Mais uma contribuição para eventos climáticos extremos
Na fronteira do Arco do Desmatamento, no município de Alta Floresta, ocorre hoje um dos piores casos de retrocesso ambiental da história recente do Brasil: a extinção do Parque Estadual Cristalino II. O recente veredito do Tribunal de Justiça de Mato Grosso (TJ-MT), favorecendo a Sociedade Comercial do Triângulo Ltda na disputa em torno da Unidade de Conservação, é um dos mais graves ataques ao meio ambiente da atualidade e levanta sérias preocupações sobre a proteção da biodiversidade na região, comprometendo não apenas essa área, mas todo o Sistema Nacional de Unidades de Conservação (SNUC), a Lei que rege as nossas áreas protegidas.
Parque é considerado um dos mais importantes em biodiversidade do sul da Amazônia e sua criação cumpriu todos os ritos da legislação estadual de Mato Grosso, vigente à época (abril de 2001). Porém, isso não foi o suficiente para o TJ-MT, que ao deferir em favor da empresa em questão, abre brechas para atividades econômicas de alto impacto ambiental, como mineração e desmatamento, estabelecendo um precedente perigoso. Essa decisão compromete não apenas a integridade do ecossistema local, mas também enfraquece os princípios fundamentais do SNUC, ameaçando a eficácia das medidas de conservação em todo o país.
Esta é a decisão em segunda instância do TJ-MT, que teve uma primeira tentativa em 2022. Na época, organizações da sociedade civil e o Ministério Público encontraram um erro no processo e impediram o pior no âmbito jurídico, porém, na prática, o Parque sofreu com desmatamento e incêndios que queimaram quase sete mil hectares de floresta.

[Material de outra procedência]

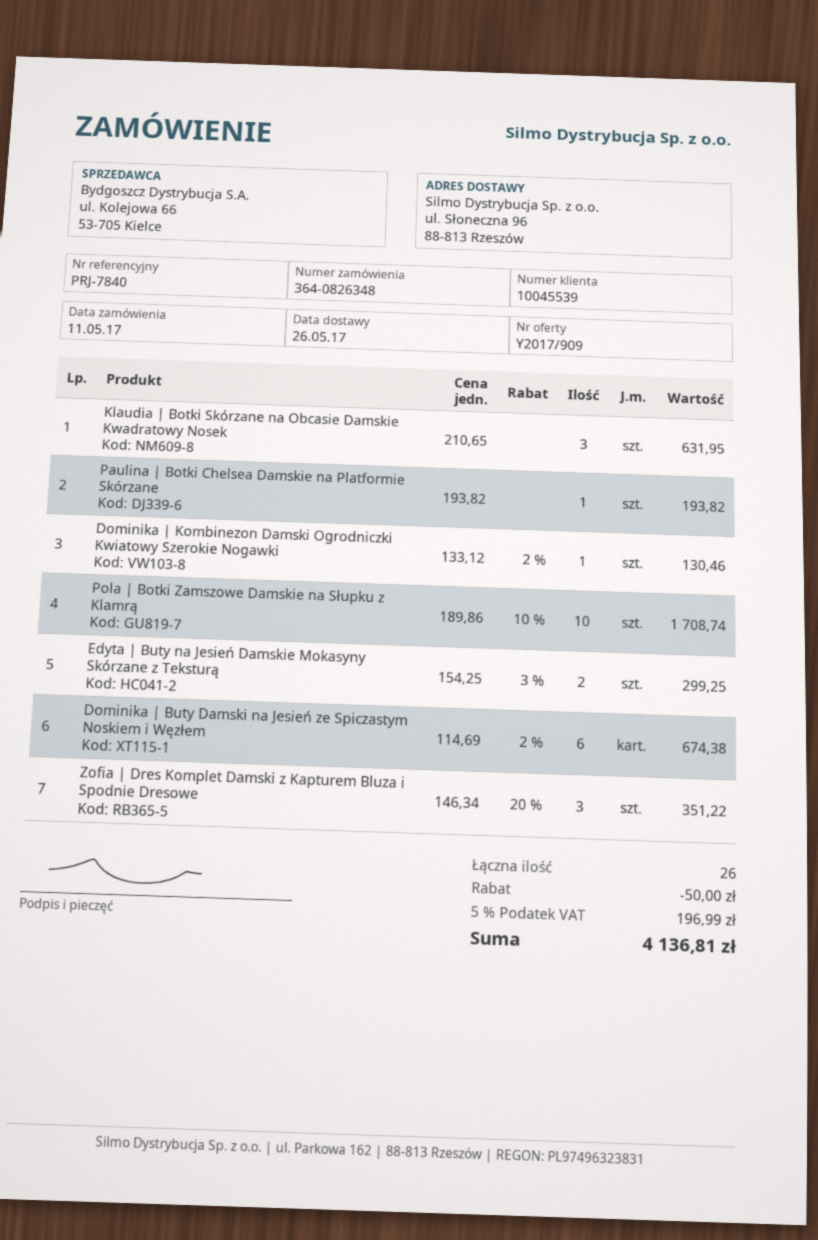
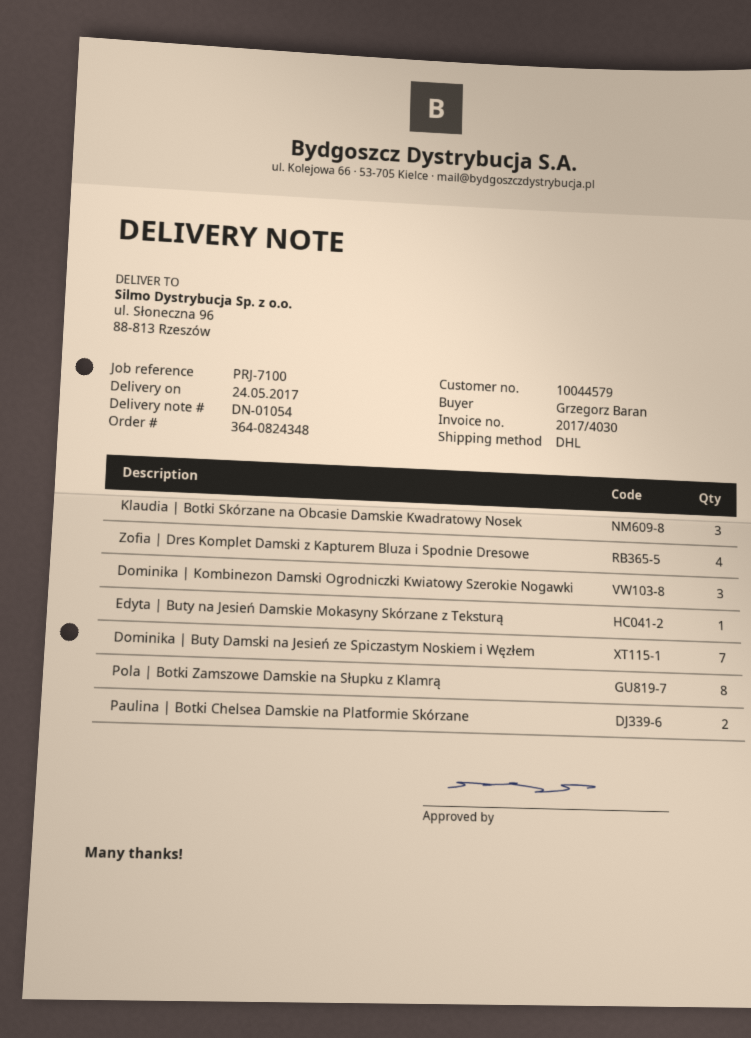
order number: 364-0826348 -> 364-0824348
delivery date: 2017-05-26 -> 2017-05-24
customer number: 10045539 -> 10044579
reference: PRJ-7840 -> PRJ-7100
Paulina | Botki Chelsea Damskie na Platformie Skórzane: 1 -> 2
Dominika | Kombinezon Damski Ogrodniczki Kwiatowy Szerokie Nogawki: 1 -> 3
Pola | Botki Zamszowe Damskie na Słupku z Klamrą: 10 -> 8
Edyta | Buty na Jesień Damskie Mokasyny Skórzane z Teksturą: 2 -> 1
Dominika | Buty Damski na Jesień ze Spiczastym Noskiem i Węzłem: 6 -> 7
Zofia | Dres Komplet Damski z Kapturem Bluza i Spodnie Dresowe: 3 -> 4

Junto com o desmatamento e as queimadas, vieram também vários pedidos de exploração feitos à Agência Nacional de Mineração. Agora, com o risco da extinção do Parque, as mesmas ameaças rondam a área, com novos requerimentos de mineração e grupos de garimpeiros já chegando na região, apenas aguardando a publicação da extinção da UC, pois enquanto o Parque existir, esse tipo de atividade não pode ocorrer.
Na prática, significa destruição da floresta e dos animais que vivem nela, isso sem contar com o impacto na qualidade de vida da população mato-grossense e na contribuição para a emergência climática. A Amazônia é responsável pelos chamados rios voadores, ou seja: as chuvas que caem no sudeste e sul vêm diretamente de lá e o Parque contribui significativamente para isso.
Nem tudo estaria perdido, no entanto, se o estado de Mato Grosso fizesse sua parte e recorresse da decisão aos Tribunais Superiores. Porém, o próprio governador Mauro Mendes (União-Brasil) manifestou-se contra essa possibilidade falando publicamente que a indenização para regularizar o Parque custaria muito aos cofres públicos. Uma análise da situação fundiária, no entanto, mostra um cenário diferente: na época da sua criação, o Parque era coberto por florestas que pertencem à União, ou seja, terras públicas, e que foram repassadas ao Estado em 2011 pelo então governo Dilma “preferencialmente para fins de proteção da biodiversidade”; quer dizer: essas terras foram griladas e, portanto, não podem ser indenizadas pois já pertencem ao povo brasileiro. Também vale ressaltar que até alguns meses atrás, o governador fazia campanha pela estadualização do Parque Nacional da Chapada dos Guimarães, prometendo o investimento de R$200 milhões em 3 anos para alavancar o turismo.
O Parque Estadual Cristalino II tem uma área total de 102 mil hectares e é uma das mais importantes barreiras contra a devastação da Amazônia, além de abrigar espécies ameaçadas de extinção, como o macaco-aranha-de-cara-branca, a onça-pintada e a harpia, entre tantas outras espécies.
Para reverter essa decisão e evitar danos irreparáveis à área e ao SNUC, o Ministério Público e o governo de Mato Grosso precisam cumprir seu papel e agir com urgência, utilizando todos os recursos legais disponíveis para garantir a manutenção do Parque Estadual Cristalino II. Preservar esse ecossistema não é apenas uma questão ambiental, mas uma responsabilidade moral e ética que exige ação imediata e determinada. Do contrário, toda a sociedade brasileira pagará uma conta social, ambiental e econômica em favor de poucos.